Nature 587, 354-358 (2020)doi: https://doi.org/10.1038/d41586-020-03187-3
18 NOVEMBER 2020
Journals and researchers are under fire for controversial studies using this technology. And a Nature survey reveals that many researchers in this field think there is a problem.
Richard Van Noorden
In September 2019, four researchers wrote to the publisher Wiley to “respectfully ask” that it immediately retract a scientific paper. The study, published in 2018, had trained algorithms to distinguish faces of Uyghur people, a predominantly Muslim minority ethnic group in China, from those of Korean and Tibetan ethnicity1.

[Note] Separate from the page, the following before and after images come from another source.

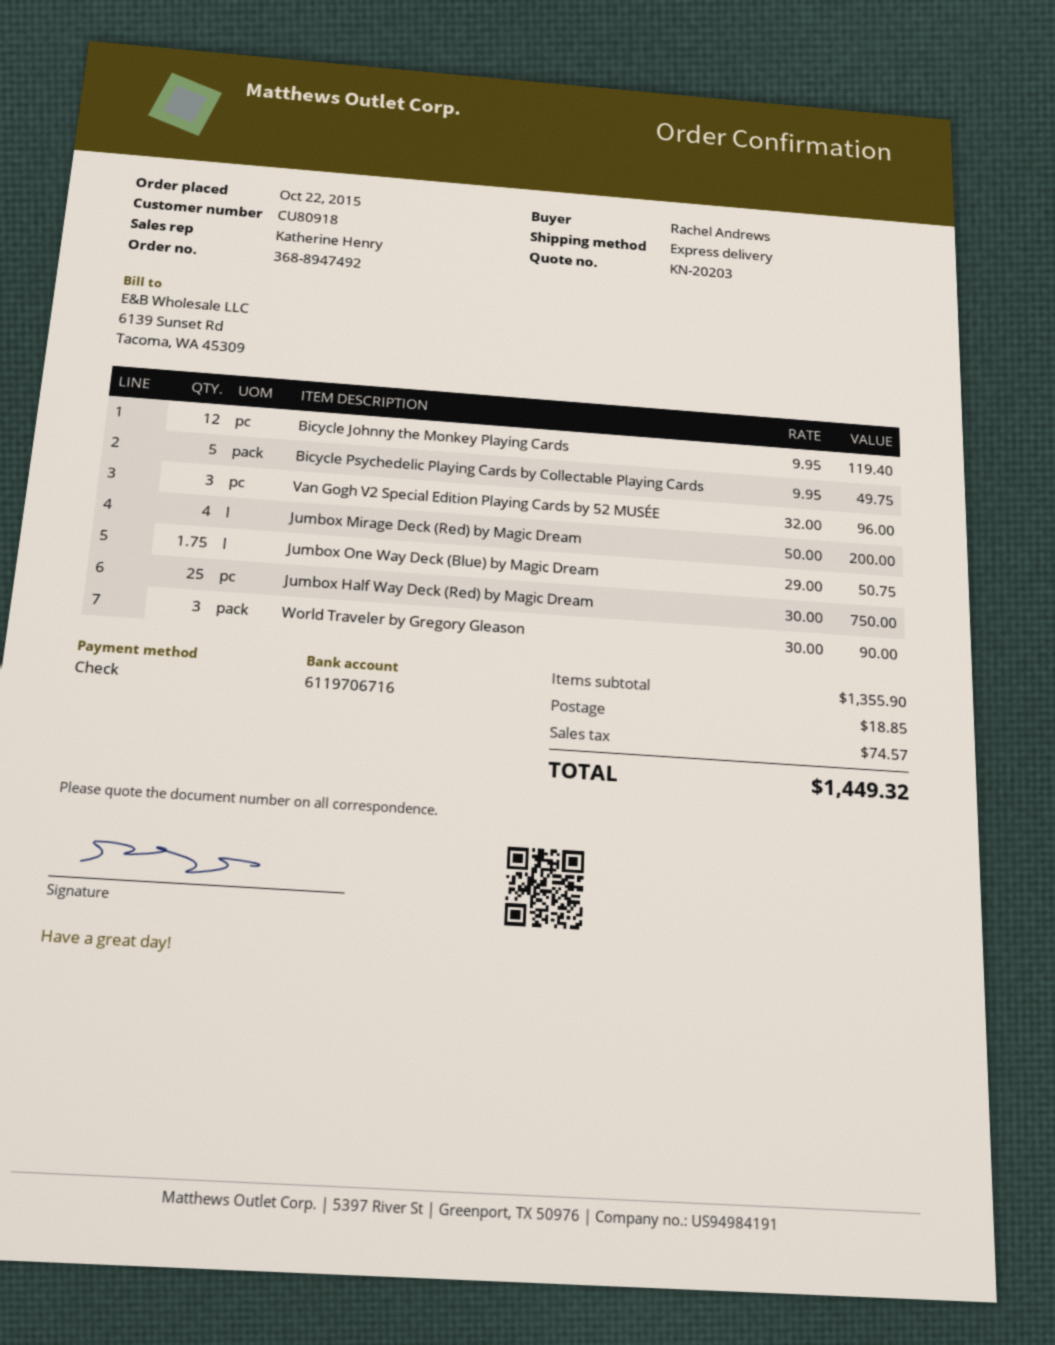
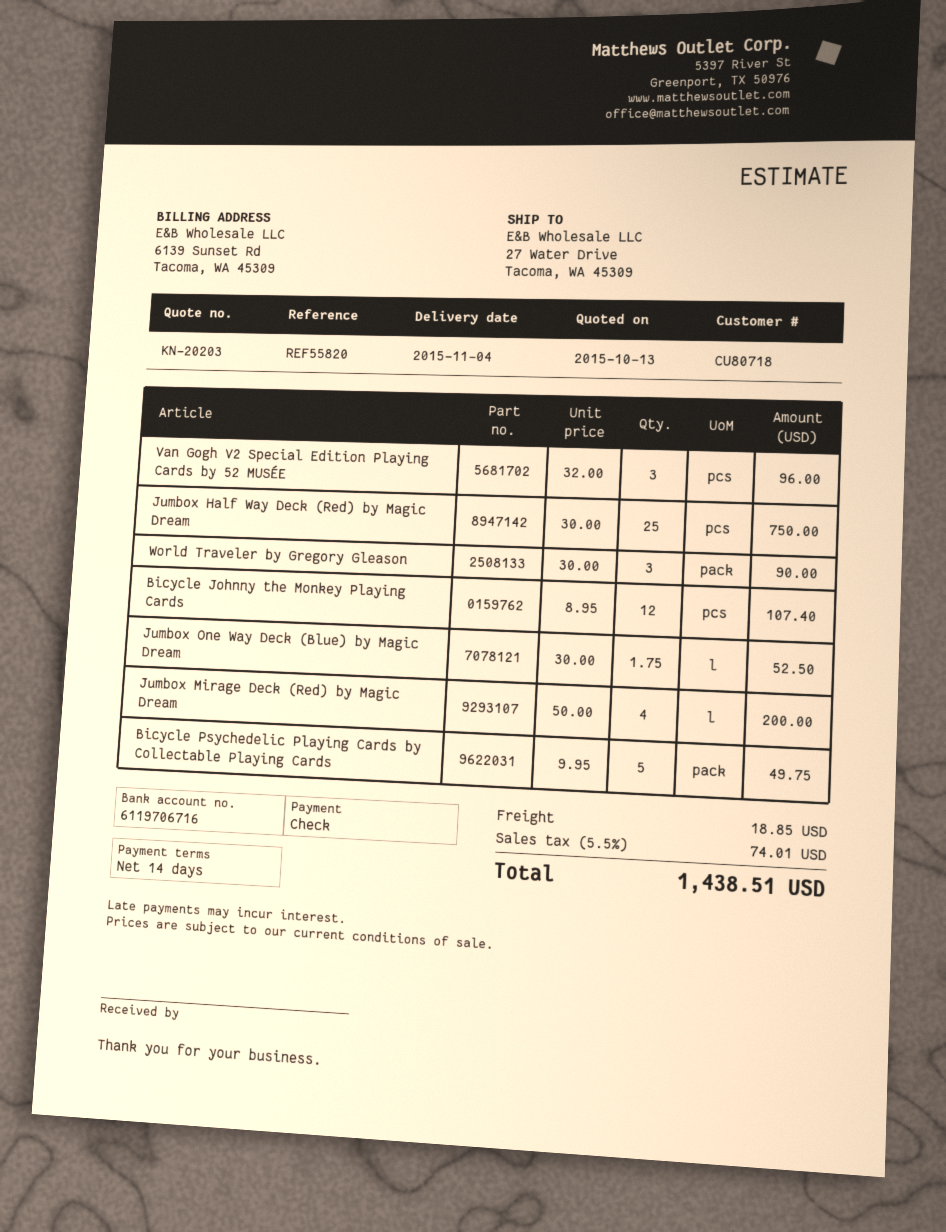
customer number: CU80918 -> CU80718
Bicycle Johnny the Monkey Playing Cards: 12 x 9.95 = 119.40 -> 12 x 8.95 = 107.40
Jumbox One Way Deck (Blue) by Magic Dream: 1.75 x 29.00 = 50.75 -> 1.75 x 30.00 = 52.50
tax: 74.57 -> 74.01
total: 1449.32 -> 1438.51

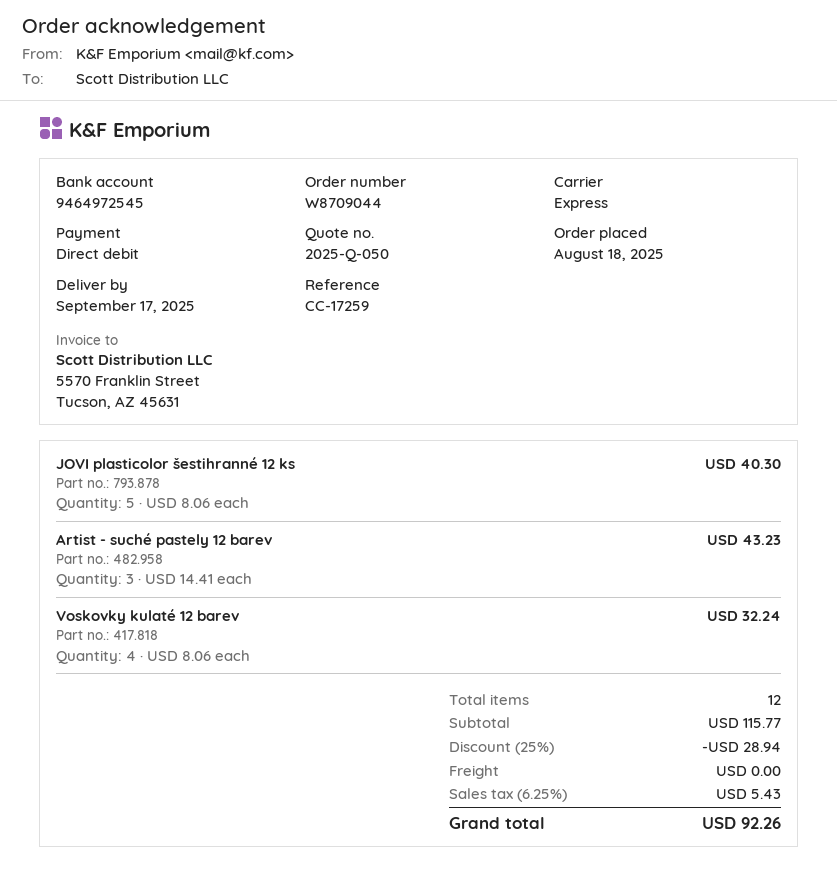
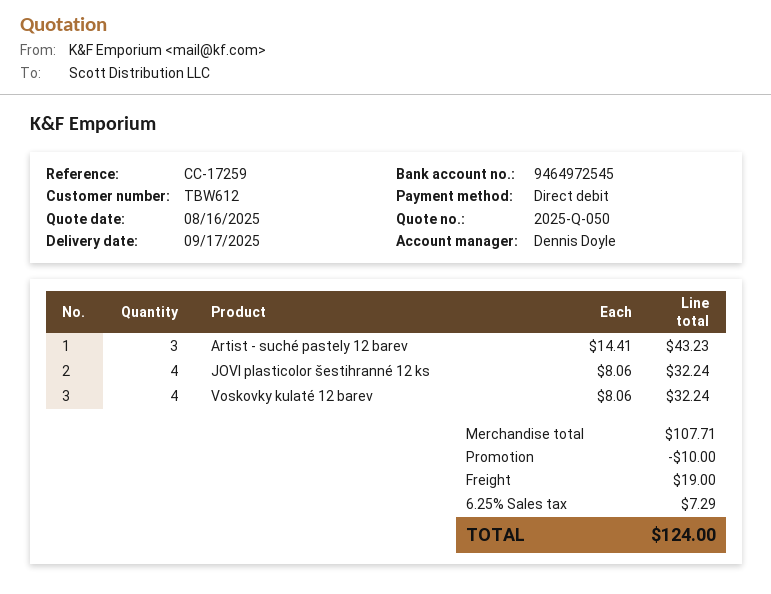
JOVI plasticolor šestihranné 12 ks: 5 x 8.06 = 40.30 -> 4 x 8.06 = 32.24
subtotal: 115.77 -> 107.71
discount: 28.94 -> 10.00
shipping: 0.00 -> 19.00
tax: 6.25% = 5.43 -> 6.25% = 7.29
total: 92.26 -> 124.00

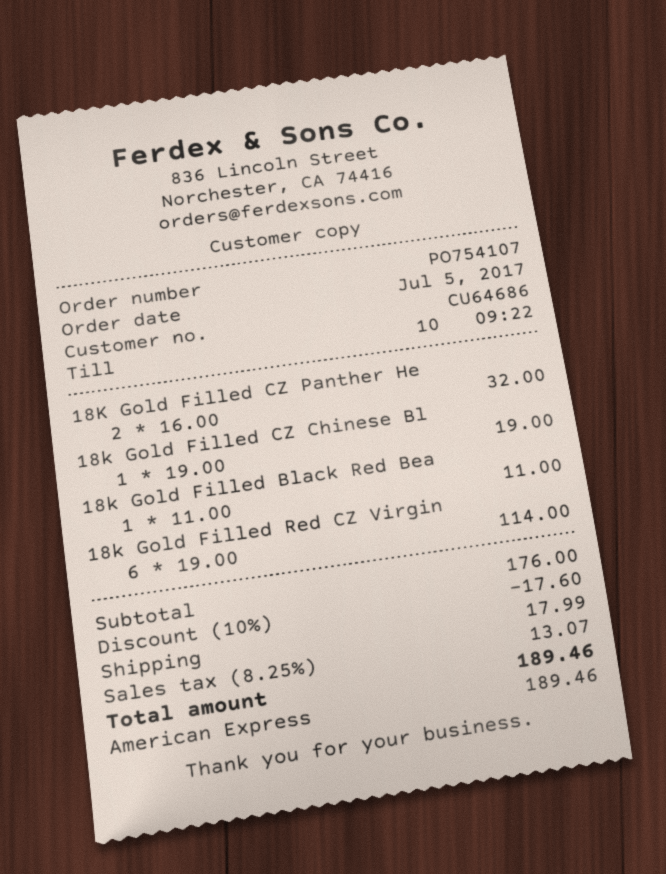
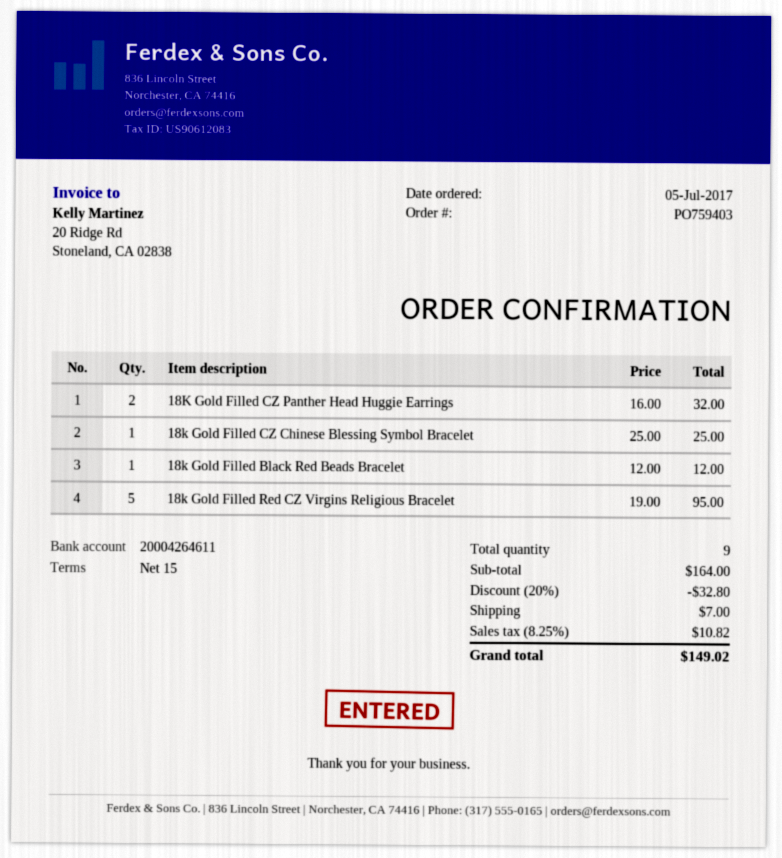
order number: PO754107 -> PO759403
18k Gold Filled CZ Chinese Bl: 1 x 19.00 = 19.00 -> 1 x 25.00 = 25.00
18k Gold Filled Black Red Bea: 1 x 11.00 = 11.00 -> 1 x 12.00 = 12.00
18k Gold Filled Red CZ Virgin: 6 x 19.00 = 114.00 -> 5 x 19.00 = 95.00
subtotal: 176.00 -> 164.00
discount: 10% = 17.60 -> 20% = 32.80
shipping: 17.99 -> 7.00
tax: 8.25% = 13.07 -> 8.25% = 10.82
total: 189.46 -> 149.02

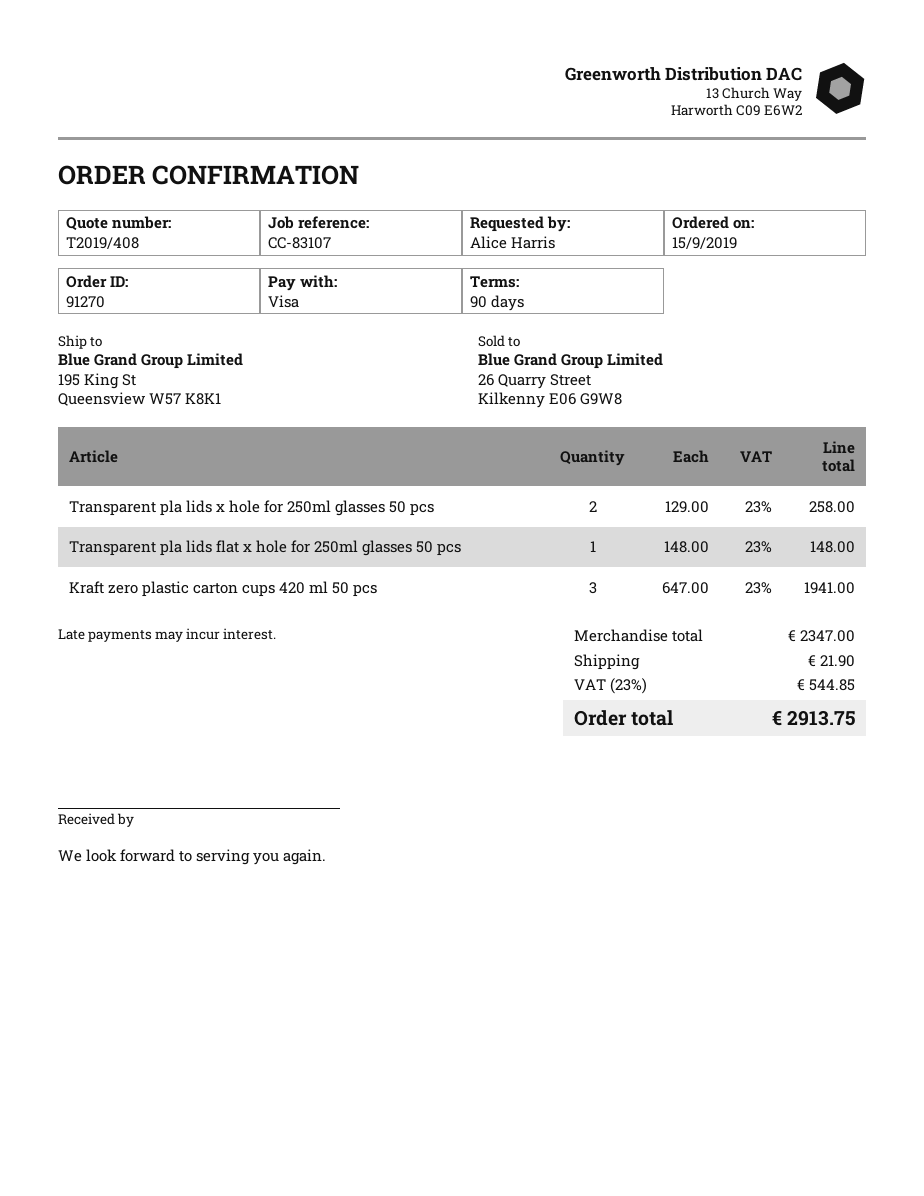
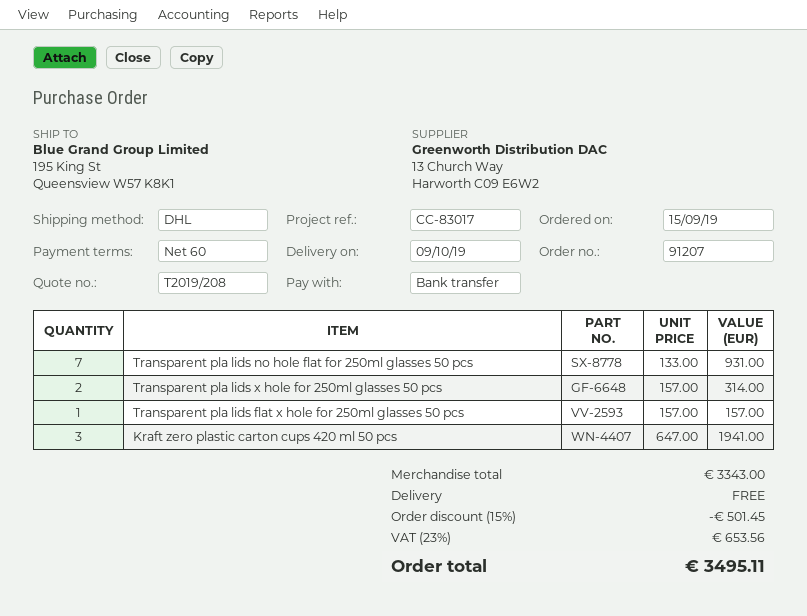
quote number: T2019/408 -> T2019/208
order number: 91270 -> 91207
payment terms: 90 days -> 60 days
reference: CC-83107 -> CC-83017
payment method: Visa -> bank transfer
Transparent pla lids x hole for 250ml glasses 50 pcs: 2 x 129.00 = 258.00 -> 2 x 157.00 = 314.00
Transparent pla lids flat x hole for 250ml glasses 50 pcs: 1 x 148.00 = 148.00 -> 1 x 157.00 = 157.00
Transparent pla lids no hole flat for 250ml glasses 50 pcs: none -> 7 x 133.00 = 931.00
subtotal: 2347.00 -> 3343.00
discount: none -> 15% = 501.45
shipping: 21.90 -> 0.00
tax: 23% = 544.85 -> 23% = 653.56
total: 2913.75 -> 3495.11

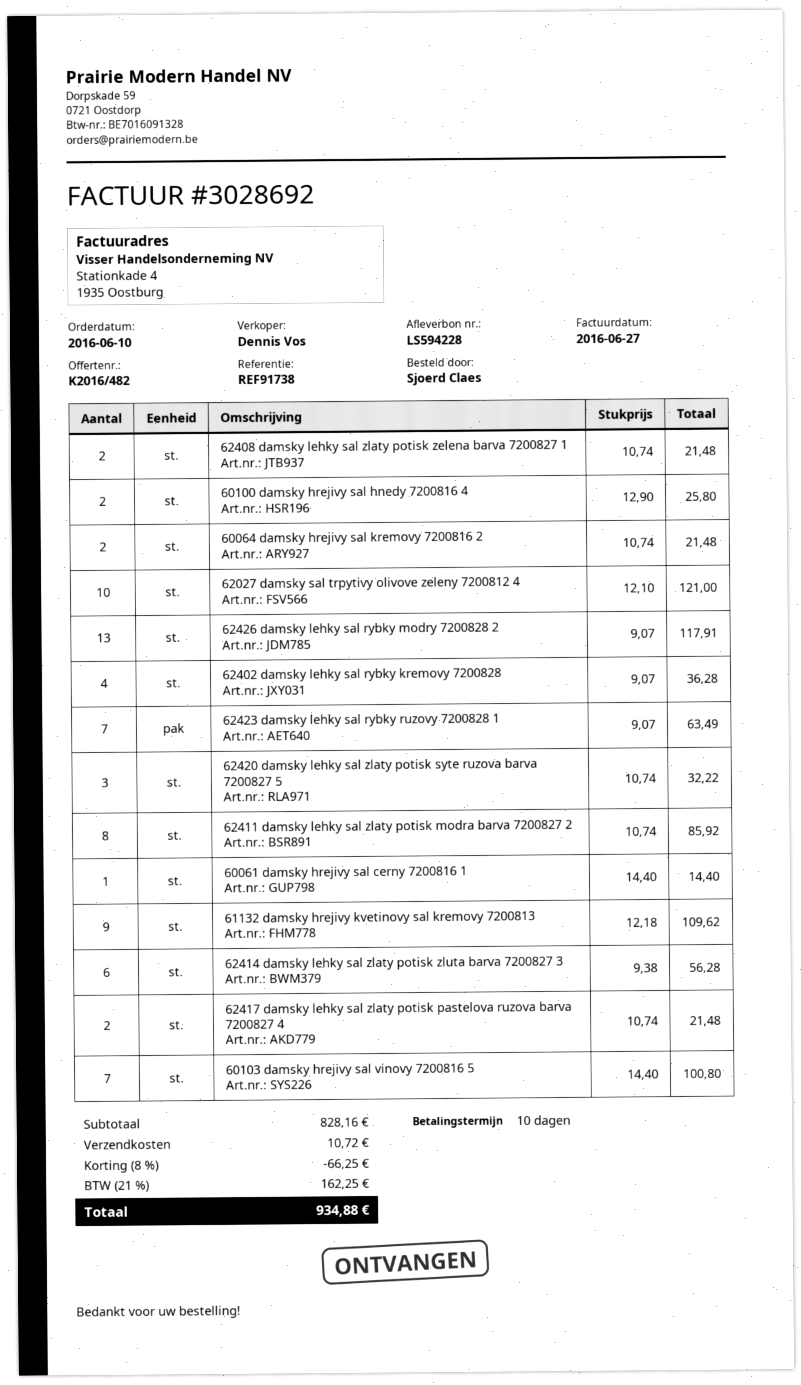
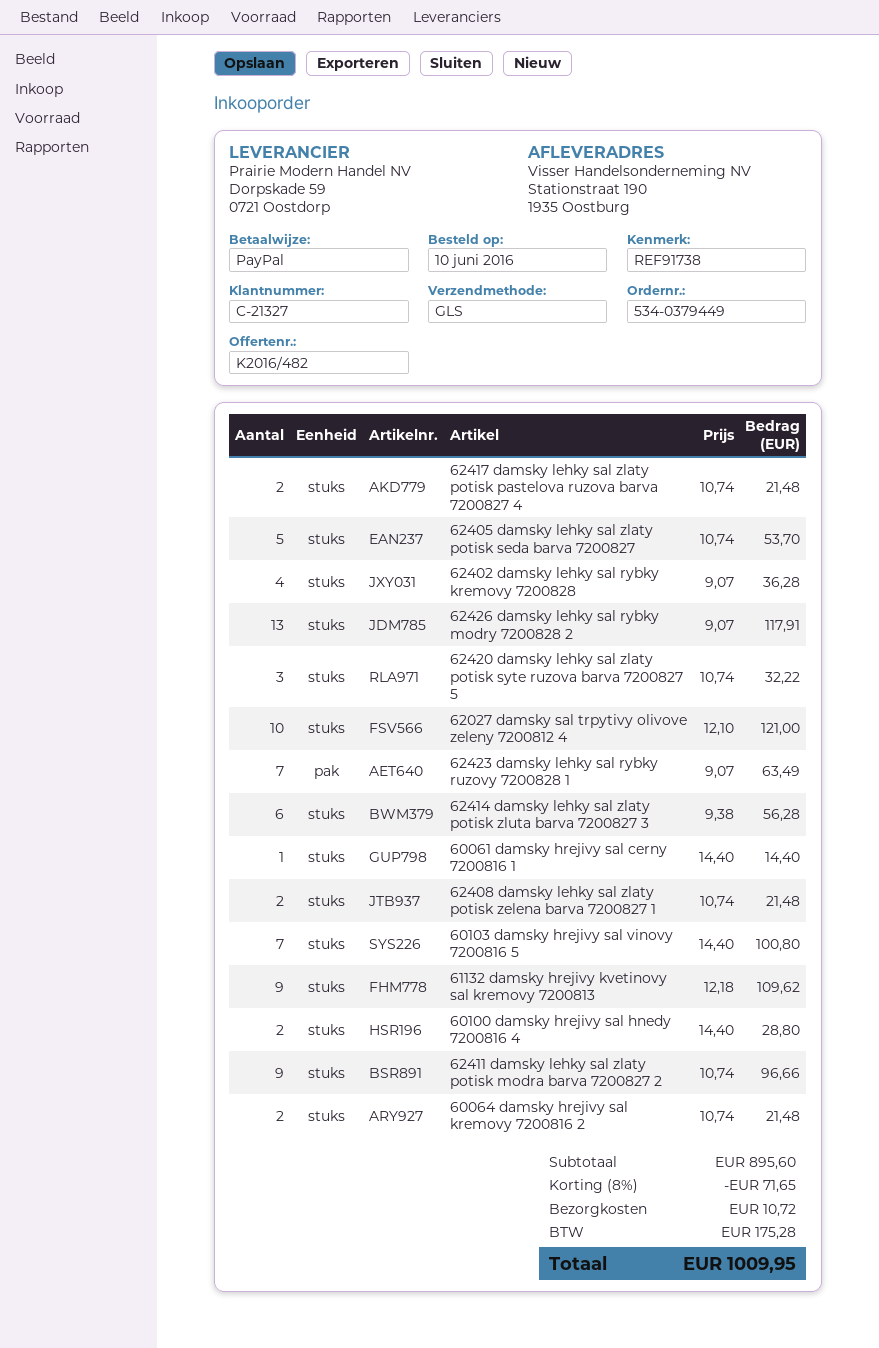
60100 damsky hrejivy sal hnedy 7200816 4: 2 x 12.90 = 25.80 -> 2 x 14.40 = 28.80
62411 damsky lehky sal zlaty potisk modra barva 7200827 2: 8 x 10.74 = 85.92 -> 9 x 10.74 = 96.66
62405 damsky lehky sal zlaty potisk seda barva 7200827: none -> 5 x 10.74 = 53.70
subtotal: 828.16 -> 895.60
discount: 8% = 66.25 -> 8% = 71.65
tax: 162.25 -> 175.28
total: 934.88 -> 1009.95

China had already been internationally condemned for its heavy surveillance and mass detentions of Uyghurs in camps in the northwestern province of Xinjiang — which the government says are re-education centres aimed at quelling a terrorist movement. According to media reports, authorities in Xinjiang have used surveillance cameras equipped with software attuned to Uyghur faces.
As a result, many researchers found it disturbing that academics had tried to build such algorithms — and that a US journal had published a research paper on the topic. And the 2018 study wasn’t the only one: journals from publishers including Springer Nature, Elsevier and the Institute of Electrical and Electronics Engineers (IEEE) had also published peer-reviewed papers that describe using facial recognition to identify Uyghurs and members of other Chinese minority groups. (Nature’s news team is editorially independent from its publisher, Springer Nature.)
The complaint, which launched an ongoing investigation, was one foray in a growing push by some scientists and human-rights activists to get the scientific community to take a firmer stance against unethical facial-recognition research. It’s important to denounce controversial uses of the technology, but that’s not enough, ethicists say. Scientists should also acknowledge the morally dubious foundations of much of the academic work in the field — including studies that have collected enormous data sets of images of people’s faces without consent, many of which helped hone commercial or military surveillance algorithms. (A linked feature explores concerns over algorithmic bias in facial-recognition systems.)